Line by line, set down the records below from the first line through the line containing "- 24. Possible". Omit the pictures.

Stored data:
:::::

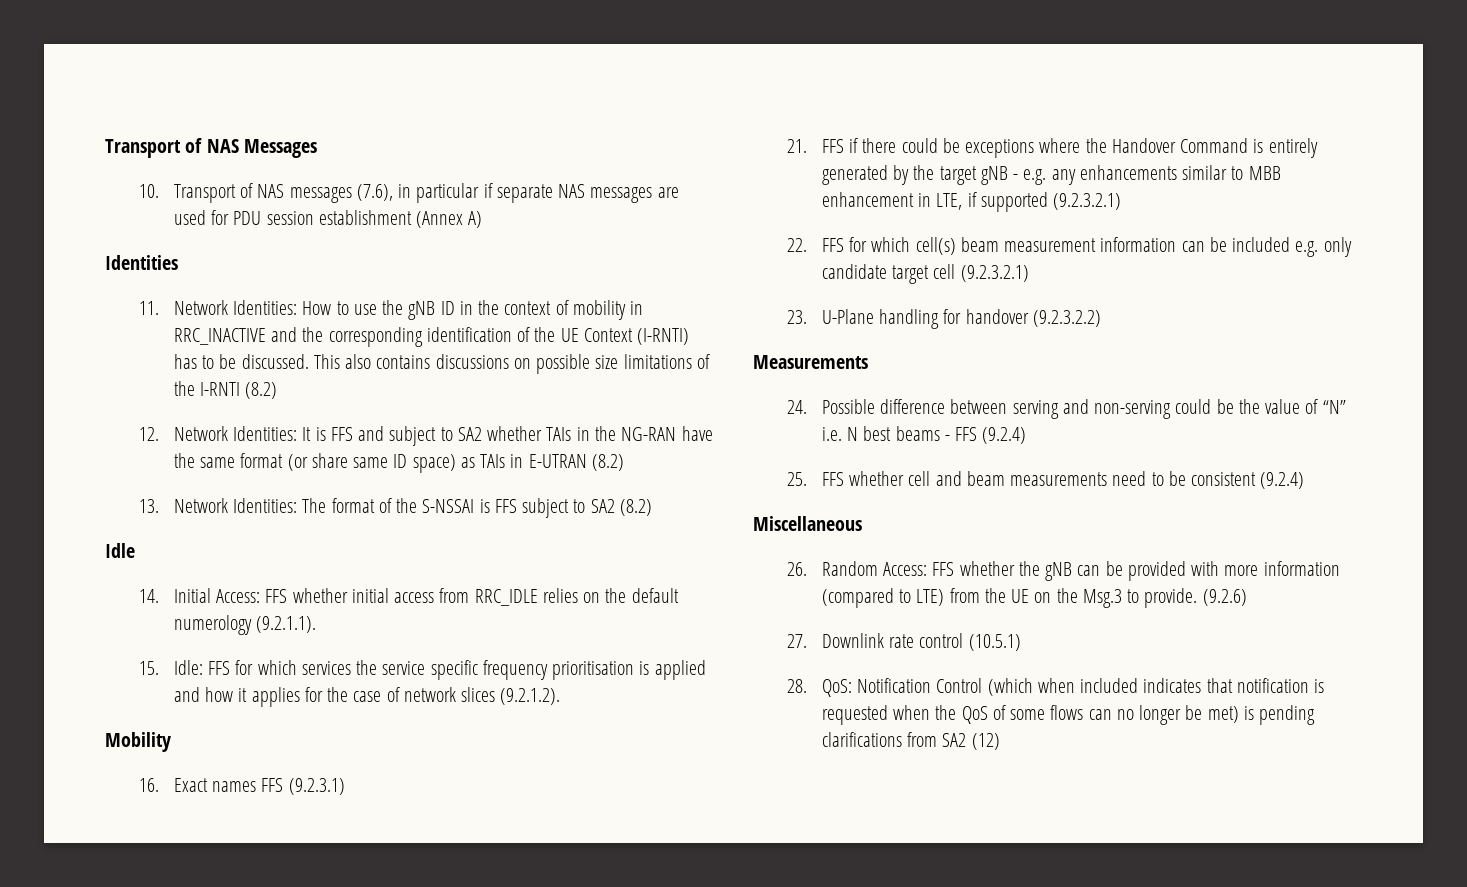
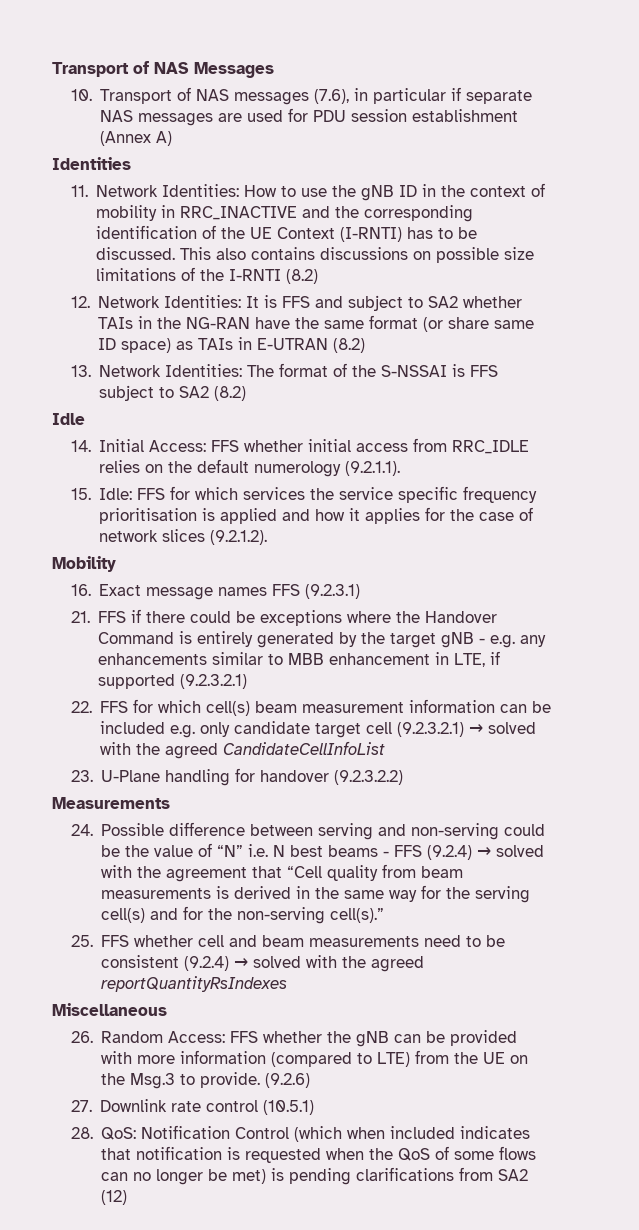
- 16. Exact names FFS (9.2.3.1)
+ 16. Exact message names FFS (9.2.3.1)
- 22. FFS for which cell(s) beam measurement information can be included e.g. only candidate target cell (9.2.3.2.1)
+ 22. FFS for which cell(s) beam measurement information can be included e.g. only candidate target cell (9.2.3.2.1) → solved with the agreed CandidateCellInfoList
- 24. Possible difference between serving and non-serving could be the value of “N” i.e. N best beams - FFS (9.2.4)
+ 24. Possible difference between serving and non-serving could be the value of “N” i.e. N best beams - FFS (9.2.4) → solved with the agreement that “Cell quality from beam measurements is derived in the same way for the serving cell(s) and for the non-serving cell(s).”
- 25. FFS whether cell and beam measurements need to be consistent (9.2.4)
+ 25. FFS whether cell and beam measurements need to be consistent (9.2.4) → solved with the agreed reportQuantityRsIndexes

:::::

*Solution to the exercise*
- 16. Exact names FFS (9.2.3.1)
+ 16. Exact message names FFS (9.2.3.1)
- 22. FFS for which cell(s) beam measurement information can be included e.g. only candidate target cell (9.2.3.2.1)
+ 22. FFS for which cell(s) beam measurement information can be included e.g. only candidate target cell (9.2.3.2.1) → solved with the agreed CandidateCellInfoList
- 24. Possible difference between serving and non-serving could be the value of “N” i.e. N best beams - FFS (9.2.4)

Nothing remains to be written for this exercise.